Investing in women is investing in the future of AI
AI will determine who owns the next generation of economic infrastructure. We're in the early innings of an exponential take-off where AI will soon be utilised by nearly every person, at every company, in every country, every day. But there's a problem hiding in plain sight. Some of the people most likely to catch a model's failure modes, whether that be in hiring algorithms, credit scoring and medical diagnostics, are the people least likely to be in the room when those models are being built, and it has a real cost.
The AI industry is attracting unprecedented capital, but 98% of venture capital still bypasses women. In a world where the founding team's perspective is literally baked into the model's training objectives, evaluation criteria, and deployment context, the gap is a meaningful design constraint.
We have already seen this play out at the nation-state level, where governments are actively intervening to ensure their cultural norms are embedded in AI training objectives. Yet, almost no one is focused on the fact that roughly 50% of the population (women) remain structurally excluded from where those objectives are set. Investing in women is not a diversity initiative, but a strategic decision for the future of AI.
What a fully supported ecosystem could look like
The AI investment narrative of the last three years has been dominated by foundation model funding; the race to scale parameters, training compute, and benchmark performance. That race has produced extraordinary science and extraordinary valuations. It has also produced a crowded, capital-intensive layer where differentiation is increasingly difficult to sustain.
Women hold senior leadership and research roles in some of the most prominent AI companies, including Anthropic. But the next wave of durable value will be built at the application layer; verticalised AI that works within regulated industries, earns trust with skeptical enterprise buyers, and navigates compliance frameworks and messy real-world data, and real-world consequences.
At this layer, the question is not how to optimise the model but whether it will actually work in a hospital, a courthouse, or a bank; where the data is messy, the stakes are real, and getting it wrong has significant consequences. These tools are already shaping hiring decisions, healthcare outcomes, and who gets access to credit. Having women's influence and impact on the broader ecosystem would be far greater if capital flowed more equitably.
The network problem compounds at the worst possible moment
Venture capital is a relationship business, and AI is compressing timelines in ways that make relationships even more consequential, not less. Pre-seed and seed rounds are closing faster. The window between first check and meaningful commercial traction is shortening. The founders who move through that window quickest are those who already have warm introductions to the right investors, design partners, and engineering and research talent.
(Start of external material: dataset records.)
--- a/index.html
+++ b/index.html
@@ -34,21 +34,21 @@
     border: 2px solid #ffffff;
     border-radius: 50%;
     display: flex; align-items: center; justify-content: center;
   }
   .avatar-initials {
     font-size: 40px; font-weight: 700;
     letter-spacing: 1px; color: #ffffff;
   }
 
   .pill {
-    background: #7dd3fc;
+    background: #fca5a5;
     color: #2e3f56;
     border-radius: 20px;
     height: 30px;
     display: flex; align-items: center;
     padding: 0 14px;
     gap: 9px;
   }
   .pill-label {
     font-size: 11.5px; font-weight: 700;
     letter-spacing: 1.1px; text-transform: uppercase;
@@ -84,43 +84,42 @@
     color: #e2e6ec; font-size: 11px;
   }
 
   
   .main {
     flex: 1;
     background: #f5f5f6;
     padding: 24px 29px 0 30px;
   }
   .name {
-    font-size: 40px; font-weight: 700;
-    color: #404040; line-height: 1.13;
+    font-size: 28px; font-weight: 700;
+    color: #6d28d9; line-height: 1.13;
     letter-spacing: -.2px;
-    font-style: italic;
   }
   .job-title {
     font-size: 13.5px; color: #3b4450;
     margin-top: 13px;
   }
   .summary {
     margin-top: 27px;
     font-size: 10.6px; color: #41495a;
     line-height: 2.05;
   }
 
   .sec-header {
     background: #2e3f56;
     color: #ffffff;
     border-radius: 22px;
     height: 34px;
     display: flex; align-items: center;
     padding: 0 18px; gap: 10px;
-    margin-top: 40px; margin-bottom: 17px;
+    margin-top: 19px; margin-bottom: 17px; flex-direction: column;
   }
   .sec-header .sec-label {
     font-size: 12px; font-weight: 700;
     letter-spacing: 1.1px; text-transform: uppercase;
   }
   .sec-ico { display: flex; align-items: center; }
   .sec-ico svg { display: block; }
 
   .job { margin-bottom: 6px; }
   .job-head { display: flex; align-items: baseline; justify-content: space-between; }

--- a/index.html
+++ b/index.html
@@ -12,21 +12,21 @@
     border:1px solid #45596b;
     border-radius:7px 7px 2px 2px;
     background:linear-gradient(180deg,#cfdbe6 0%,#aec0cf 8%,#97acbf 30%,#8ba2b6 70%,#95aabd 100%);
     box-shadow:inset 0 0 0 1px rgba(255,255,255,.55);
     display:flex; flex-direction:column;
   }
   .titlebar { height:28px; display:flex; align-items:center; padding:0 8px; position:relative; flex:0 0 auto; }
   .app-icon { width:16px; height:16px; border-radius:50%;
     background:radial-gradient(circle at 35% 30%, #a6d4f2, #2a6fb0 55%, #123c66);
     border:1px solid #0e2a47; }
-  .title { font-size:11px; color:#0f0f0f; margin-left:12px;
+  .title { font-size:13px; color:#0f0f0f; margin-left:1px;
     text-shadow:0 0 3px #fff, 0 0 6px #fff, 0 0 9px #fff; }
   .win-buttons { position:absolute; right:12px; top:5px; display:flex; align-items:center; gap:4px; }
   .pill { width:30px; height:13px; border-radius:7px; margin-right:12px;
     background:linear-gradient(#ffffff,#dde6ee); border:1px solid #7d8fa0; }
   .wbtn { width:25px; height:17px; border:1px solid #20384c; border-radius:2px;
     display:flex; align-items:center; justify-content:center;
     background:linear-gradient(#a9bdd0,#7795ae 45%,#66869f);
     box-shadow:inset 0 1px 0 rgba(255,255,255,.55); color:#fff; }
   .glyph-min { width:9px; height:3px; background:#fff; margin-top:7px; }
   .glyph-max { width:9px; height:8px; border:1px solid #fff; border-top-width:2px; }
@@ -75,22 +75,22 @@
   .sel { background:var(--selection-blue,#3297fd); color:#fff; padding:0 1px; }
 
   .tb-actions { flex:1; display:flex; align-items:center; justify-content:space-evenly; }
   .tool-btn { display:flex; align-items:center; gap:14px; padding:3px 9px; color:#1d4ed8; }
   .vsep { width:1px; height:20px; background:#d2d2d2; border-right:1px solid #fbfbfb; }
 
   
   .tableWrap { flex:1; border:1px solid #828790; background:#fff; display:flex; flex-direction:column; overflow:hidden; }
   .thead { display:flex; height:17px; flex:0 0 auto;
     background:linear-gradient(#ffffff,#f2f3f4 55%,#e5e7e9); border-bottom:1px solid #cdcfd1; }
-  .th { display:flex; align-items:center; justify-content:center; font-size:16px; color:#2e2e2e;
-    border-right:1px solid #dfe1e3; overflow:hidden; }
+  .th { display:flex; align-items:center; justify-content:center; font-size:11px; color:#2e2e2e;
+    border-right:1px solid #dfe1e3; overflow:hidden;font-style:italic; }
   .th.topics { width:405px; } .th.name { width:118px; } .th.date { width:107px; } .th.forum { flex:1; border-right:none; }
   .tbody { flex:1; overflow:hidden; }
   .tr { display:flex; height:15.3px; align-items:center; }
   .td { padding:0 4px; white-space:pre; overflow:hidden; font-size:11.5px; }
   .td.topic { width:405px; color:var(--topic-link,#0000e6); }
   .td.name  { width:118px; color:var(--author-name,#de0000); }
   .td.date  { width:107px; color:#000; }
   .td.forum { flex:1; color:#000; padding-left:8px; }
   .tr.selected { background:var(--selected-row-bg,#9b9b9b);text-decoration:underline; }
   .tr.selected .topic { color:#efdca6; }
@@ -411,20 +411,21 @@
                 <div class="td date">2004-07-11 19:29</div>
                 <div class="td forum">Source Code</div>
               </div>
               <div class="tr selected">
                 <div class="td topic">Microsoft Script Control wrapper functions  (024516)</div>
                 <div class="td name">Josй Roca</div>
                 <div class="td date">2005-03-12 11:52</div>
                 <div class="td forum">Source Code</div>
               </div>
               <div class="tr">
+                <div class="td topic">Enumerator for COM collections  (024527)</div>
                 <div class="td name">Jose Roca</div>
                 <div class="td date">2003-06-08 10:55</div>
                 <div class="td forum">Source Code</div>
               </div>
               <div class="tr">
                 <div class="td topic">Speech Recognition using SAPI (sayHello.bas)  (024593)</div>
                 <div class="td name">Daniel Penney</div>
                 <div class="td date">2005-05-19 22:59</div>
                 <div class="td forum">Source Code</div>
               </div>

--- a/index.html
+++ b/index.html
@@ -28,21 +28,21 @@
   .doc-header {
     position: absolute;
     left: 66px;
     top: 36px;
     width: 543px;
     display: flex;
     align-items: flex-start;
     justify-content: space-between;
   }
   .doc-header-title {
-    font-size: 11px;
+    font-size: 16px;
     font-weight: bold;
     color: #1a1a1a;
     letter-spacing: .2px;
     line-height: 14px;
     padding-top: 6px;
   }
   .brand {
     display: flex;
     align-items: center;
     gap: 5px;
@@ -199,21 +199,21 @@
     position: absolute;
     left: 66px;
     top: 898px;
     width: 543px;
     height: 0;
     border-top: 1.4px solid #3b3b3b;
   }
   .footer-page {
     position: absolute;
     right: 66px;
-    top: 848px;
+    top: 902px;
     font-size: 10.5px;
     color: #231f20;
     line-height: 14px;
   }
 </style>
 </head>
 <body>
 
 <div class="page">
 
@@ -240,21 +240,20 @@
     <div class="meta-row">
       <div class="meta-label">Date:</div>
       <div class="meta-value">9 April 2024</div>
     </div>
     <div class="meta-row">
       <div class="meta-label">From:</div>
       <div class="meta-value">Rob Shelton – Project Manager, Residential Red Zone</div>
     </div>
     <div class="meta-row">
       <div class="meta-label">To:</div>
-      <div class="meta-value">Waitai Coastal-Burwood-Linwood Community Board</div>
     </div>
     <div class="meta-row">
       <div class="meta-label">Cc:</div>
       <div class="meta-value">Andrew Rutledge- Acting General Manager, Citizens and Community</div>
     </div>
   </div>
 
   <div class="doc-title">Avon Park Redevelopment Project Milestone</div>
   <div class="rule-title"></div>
Female founders are structurally underrepresented in these networks; not because they are less connected, but because the networks themselves were built around a founder archetype that has looked historically different. In the world of AI, early access to compute partnerships, research collaborations, and enterprise pilot programs can determine whether a company exists in two years.
The market failure here is well-documented, but what's less discussed is what the ecosystem loses; founders who bring adversarial thinking about failure modes, genuine domain expertise from adjacent careers in healthcare and financial services, and a commercial orientation toward the unsexy, sticky, high-retention problems that enterprise buyers actually pay to solve. The challenge is not a lack of capital flowing into AI, it's how that capital is distributed.
Advancing capital for women founders
Addressing this imbalance requires deliberate, structured intervention, particularly at the earliest stages of company formation.
The female founder's gap is not a talent problem, it is a capital and network access problem, and both are solvable with deliberate design. Investment models like the Anthemis Female Innovators Lab Fund (AFIL) demonstrate how strategic capital can provide distribution leverage, hands-on operational support, and bridge the post-investment gap where many early-stage company's stall.
And, as companies build, scale, and exit, their founders are entering the broader ecosystem as angel investors, board members, and mentors, with their own capital, networks, and hard-won pattern recognition to deploy. Each successful company creates the conditions for the next cohort to move faster and raise more efficiently. That is how you build a self-reinforcing pipeline; not through mandates, but through momentum.
The allocation decision in front of us
AI will define productivity, labour markets and global competitiveness for decades. The decisions being made today, about who gets funded, whose problems get resourced, and whose networks shapes what gets built, will be embedded in economic infrastructure for a generation. These are not abstract choices, but allocation decisions with long tails and compounding consequences.
Women are more than contributors to AI, they are central to building resilient, robust, and ethical growth of the sector. As AI becomes core infrastructure, diversity in leadership and ownership becomes a matter of long-term economic strength.
Investing in women in AI is not about shifting opportunity at the edges. It is about backing the full range of builders working on the hardest problems. Investors who recognise this early will not be doing diversity a favour, and they will be doing themselves one.